Markwell (1997) argues that even the stereotype of tourists carrying big cameras, lenses and tripod is in some way a sign of the ineluctable relationship between tourism and photography. Actually, while on the one hand photographic representations of destinations and tourism attractions are there to inspire a tourist’s visit to a destination on the other hand taking pictures represent the major focus of activity for the tourist (Jenkins, 2003).
Moreover as described in Garrod (2009) there is a strong correspondence between images promoted by tourism industry and those taken by tourists. The research of Garrod (2009) confirmed the study of one other author: Urry (1990) highlighted the iconic status of the scenery and of the things represented in tourism photography (e.g. the UK red telephone box) highlighting the facts that one the one hand tourism seems to be essentially about virtually “consuming palaces” (i.e. before visiting them) and on the other hand the importance of photography for travelers (i.e. after visiting a place) is essentially related to the demonstration of the actual trip: traveler shows their own version of the (iconic) place they have seen before the trip.
At the destination level, image has an influential aspect in supporting travelers’ decision-making process (Choi, 2007) and even if brochures may have been the predominant vehicle of tourist imaginaries (Hunter, 2008), nowadays websites and new technologies are also incorporating hedonic messages, as underlined by Gretzel and Fesenmaier in 2003 which stated that new technologies to be effective need to incorporate sensory information
As travel and tourism are experience-based activities (e.g. Tussyadiah & Fesenmaier, 2008) such experiences need to be communicated. Communities, blogs, travel review websites and social media in general offer publication outlets to help information sharing among users (Arsal et al., 2008). These websites increasingly gain substantial popularity in online travellers’ use of the internet (Gretzel, 2006; Pan et al., 2007).web2.0 does not provide any new protocol or completely new technologies (although a range of related technologies has been developed around it, like Ajax). It represents mainly a different use of the web itself, characterized by different expectations, goals and practices (Kolbitsch and Maurer, 2006): (i) the web is conceived more as a public square where to connect and exchange opinions instead of a library, (ii) the possibility of publishing contents has been widespread thanks to easy-to-use websites and applications and (iii) the availability of large bandwidth connections makes possible a wider use of multimedia, leading to good quality, interactive content provided by the users themselves (Cantoni and Tardini, 2009).

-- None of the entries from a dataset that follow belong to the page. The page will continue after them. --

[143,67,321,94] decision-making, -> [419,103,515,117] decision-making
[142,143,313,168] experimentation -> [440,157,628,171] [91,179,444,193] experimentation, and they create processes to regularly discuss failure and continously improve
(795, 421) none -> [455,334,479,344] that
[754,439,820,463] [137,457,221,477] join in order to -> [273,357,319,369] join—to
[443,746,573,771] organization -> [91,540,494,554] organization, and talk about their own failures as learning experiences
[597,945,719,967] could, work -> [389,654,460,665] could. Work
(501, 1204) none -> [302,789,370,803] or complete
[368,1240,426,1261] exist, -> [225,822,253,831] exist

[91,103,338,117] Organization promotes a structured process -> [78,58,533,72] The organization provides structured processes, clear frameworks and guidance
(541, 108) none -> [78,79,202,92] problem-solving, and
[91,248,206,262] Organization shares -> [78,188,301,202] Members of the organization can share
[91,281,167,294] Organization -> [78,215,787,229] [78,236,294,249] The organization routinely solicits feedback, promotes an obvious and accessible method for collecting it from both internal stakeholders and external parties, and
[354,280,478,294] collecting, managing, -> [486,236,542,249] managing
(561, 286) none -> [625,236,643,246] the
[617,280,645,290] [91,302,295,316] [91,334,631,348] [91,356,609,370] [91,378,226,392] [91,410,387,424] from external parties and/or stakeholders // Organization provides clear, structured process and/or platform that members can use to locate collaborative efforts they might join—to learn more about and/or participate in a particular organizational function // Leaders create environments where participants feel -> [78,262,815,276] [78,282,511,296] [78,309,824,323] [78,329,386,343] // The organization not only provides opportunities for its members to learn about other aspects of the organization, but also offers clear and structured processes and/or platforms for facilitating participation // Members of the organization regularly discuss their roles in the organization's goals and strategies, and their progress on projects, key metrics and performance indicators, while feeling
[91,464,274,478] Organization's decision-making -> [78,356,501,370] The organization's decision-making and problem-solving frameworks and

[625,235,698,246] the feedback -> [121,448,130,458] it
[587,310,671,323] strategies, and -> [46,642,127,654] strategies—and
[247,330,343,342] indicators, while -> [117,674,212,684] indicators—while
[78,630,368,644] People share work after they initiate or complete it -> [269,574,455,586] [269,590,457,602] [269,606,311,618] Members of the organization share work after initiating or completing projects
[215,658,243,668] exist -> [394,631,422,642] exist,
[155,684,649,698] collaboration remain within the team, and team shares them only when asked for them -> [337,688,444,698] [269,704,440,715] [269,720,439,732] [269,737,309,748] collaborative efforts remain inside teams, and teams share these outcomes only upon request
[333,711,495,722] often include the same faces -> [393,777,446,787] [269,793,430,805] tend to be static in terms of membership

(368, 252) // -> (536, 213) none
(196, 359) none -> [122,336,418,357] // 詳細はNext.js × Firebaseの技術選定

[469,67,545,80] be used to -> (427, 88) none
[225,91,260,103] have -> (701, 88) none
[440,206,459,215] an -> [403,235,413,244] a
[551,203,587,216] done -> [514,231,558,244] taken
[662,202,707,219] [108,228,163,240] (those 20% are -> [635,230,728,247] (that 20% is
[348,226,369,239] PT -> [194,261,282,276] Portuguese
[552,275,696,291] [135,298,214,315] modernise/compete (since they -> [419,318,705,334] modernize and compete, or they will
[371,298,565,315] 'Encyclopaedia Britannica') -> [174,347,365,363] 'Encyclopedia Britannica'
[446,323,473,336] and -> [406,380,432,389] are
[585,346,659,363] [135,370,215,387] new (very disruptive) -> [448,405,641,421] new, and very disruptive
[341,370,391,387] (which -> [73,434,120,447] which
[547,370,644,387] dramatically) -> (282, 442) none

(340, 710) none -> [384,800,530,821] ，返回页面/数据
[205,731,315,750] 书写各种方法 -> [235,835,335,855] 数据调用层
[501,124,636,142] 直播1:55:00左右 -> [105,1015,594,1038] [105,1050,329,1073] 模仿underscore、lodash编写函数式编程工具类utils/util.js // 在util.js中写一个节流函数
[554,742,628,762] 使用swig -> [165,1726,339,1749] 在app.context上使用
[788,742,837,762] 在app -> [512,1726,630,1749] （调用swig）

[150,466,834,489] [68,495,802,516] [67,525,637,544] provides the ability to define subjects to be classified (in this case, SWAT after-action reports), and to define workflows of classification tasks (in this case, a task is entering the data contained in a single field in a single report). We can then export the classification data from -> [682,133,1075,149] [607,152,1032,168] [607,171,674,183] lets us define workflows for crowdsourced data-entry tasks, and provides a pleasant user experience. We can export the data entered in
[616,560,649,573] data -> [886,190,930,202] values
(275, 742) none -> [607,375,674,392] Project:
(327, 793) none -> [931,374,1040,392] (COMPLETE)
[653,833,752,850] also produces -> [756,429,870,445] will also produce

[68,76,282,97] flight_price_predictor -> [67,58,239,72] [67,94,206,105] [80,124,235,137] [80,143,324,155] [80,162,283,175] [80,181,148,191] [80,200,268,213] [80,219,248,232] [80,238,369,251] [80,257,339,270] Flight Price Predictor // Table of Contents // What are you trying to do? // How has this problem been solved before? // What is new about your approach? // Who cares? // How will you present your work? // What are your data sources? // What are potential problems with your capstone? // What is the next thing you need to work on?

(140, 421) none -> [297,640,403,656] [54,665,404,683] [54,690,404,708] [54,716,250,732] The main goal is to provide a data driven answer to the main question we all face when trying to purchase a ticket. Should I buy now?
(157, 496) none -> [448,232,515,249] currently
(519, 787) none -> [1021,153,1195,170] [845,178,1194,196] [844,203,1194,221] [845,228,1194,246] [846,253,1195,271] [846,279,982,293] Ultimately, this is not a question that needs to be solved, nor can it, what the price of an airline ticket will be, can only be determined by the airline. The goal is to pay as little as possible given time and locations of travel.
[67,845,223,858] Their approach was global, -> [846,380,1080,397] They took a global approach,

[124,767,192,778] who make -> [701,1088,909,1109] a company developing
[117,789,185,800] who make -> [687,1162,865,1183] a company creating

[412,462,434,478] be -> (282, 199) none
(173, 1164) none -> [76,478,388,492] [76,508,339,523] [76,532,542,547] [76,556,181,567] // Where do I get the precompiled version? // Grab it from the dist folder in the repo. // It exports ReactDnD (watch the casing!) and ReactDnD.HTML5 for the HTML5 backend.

Social media, are playing an increasingly important role as information sources for travelers as they increasingly appear in search engine results in the context of travel-related searches (Hays, Page, Buhalis, 2012). Social media constitute a substantial part of the search results and therefore traditional providers of travel-related information will have to ensure that they include social media in their online marketing (Xiang and Gretzel, 2010). Looking forward, successful tourism organisations will increasingly need to rapidly identify consumer needs and to interact with prospective clients by using online, comprehensive, personalised and up-to-date communication media for the design of products that satisfy tourism demand.
Flickr.com is considered the most relevant and popular image sharing social network (Alexa rank 34, US rank 26, enjoying 730’248 link in to date). Moreover, within social media, user generated travel pictures are carrying a lot of information because on the one hand they are often described by sets of small terms called “tags” (which once collected among the users within a system constitute a folksonomy) and on the other hand they often represent places within a map (so they are geo-located).
Among the three approaches, collaborative and content-based filtering usually require a huge number of training examples to work properly. This is the reason of the so-called bootstrapping problem, that is the problem of providing good recommendations without already having a strong user base. The approach described in this paper, which relies on external knowledge (the one extracted from tags applied to geolocated photos), is a knowledge-based one, and as such it might represent a possible solution to the problem of recommending destinations without incurring in the bootstrap problem.
In other words the study investigates the hidden power behind user generated pictures and their information (i.e. pictures information and/or users’ information) leading to the suggestion of a possible new touristic experience without knowing anything of the travelers but a single (or a collection) of pictures. Therefore the research questions are: RQ1: Is it possible to use User Generated Pictures to find similar destination?RQ2: What information is more relevant to determine similar destinations?RQ2.1: Is information about pictures more relevant to determine similar destinations?RQ2.2: Is information about users more relevant to determine similar destinations?RQ3: Is it possible to suggest to visit a destinations based on personal pictures?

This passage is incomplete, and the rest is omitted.